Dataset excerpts
__________
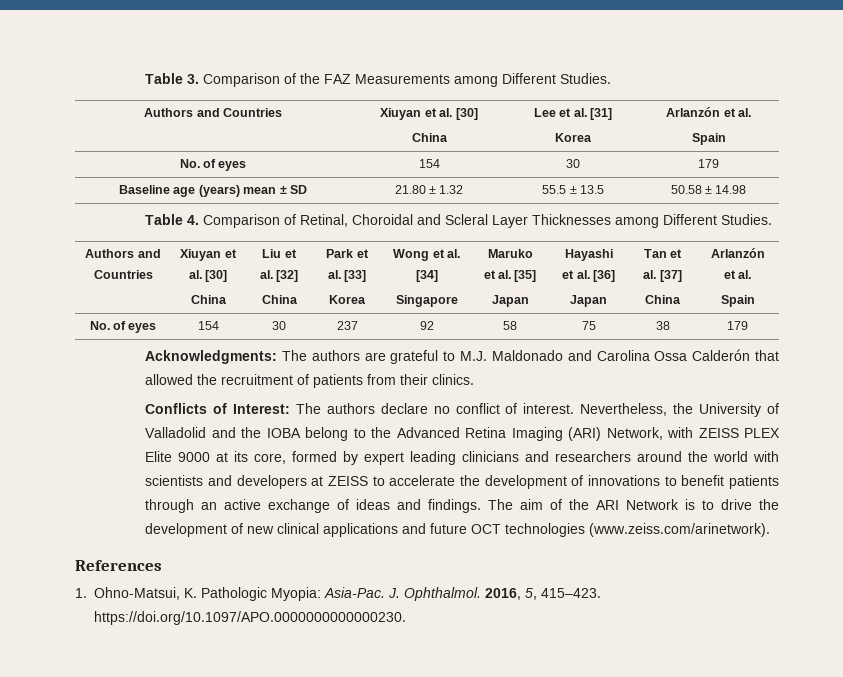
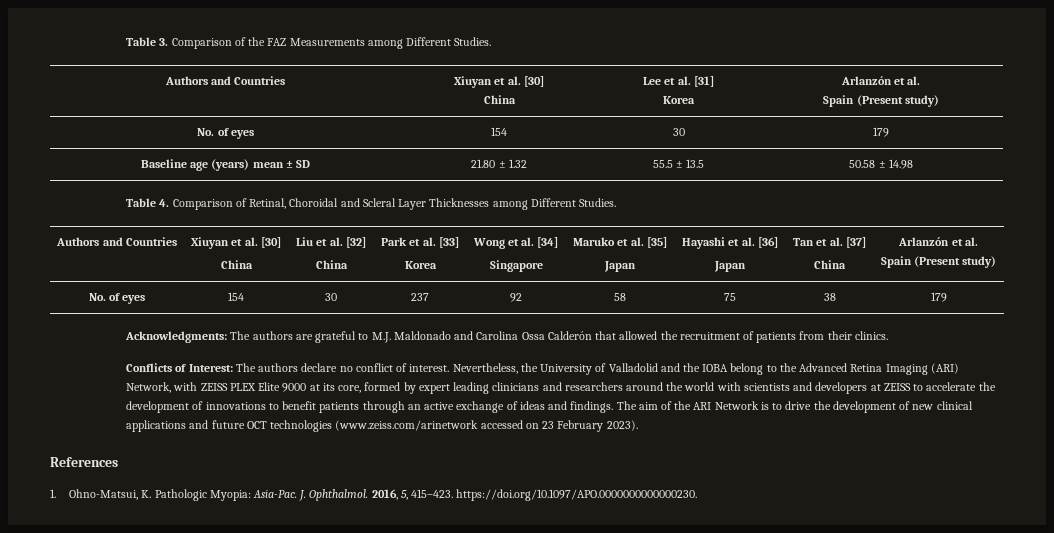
  Table 3. Comparison of the FAZ Measurements among Different Studies.
  Authors and Countries | Xiuyan et al. [30]
  China | Lee et al. [31]
  Korea | Arlanzón et al.
- Spain
+ Spain (Present study)
  China | Arlanzón et al.
- Spain
+ Spain (Present study)
- The aim of the ARI Network is to drive the development of new clinical applications and future OCT technologies (www.zeiss.com/arinetwork).
+ The aim of the ARI Network is to drive the development of new clinical applications and future OCT technologies (www.zeiss.com/arinetwork accessed on 23 February 2023).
__________
Please repeat each line from the one with "China | Lee et al. [31]" through the last line of the data above, and add nothing.

* _RESULT BELOW_:
  China | Lee et al. [31]
  Korea | Arlanzón et al.
- Spain
+ Spain (Present study)
  China | Arlanzón et al.
- Spain
+ Spain (Present study)
- The aim of the ARI Network is to drive the development of new clinical applications and future OCT technologies (www.zeiss.com/arinetwork).
+ The aim of the ARI Network is to drive the development of new clinical applications and future OCT technologies (www.zeiss.com/arinetwork accessed on 23 February 2023).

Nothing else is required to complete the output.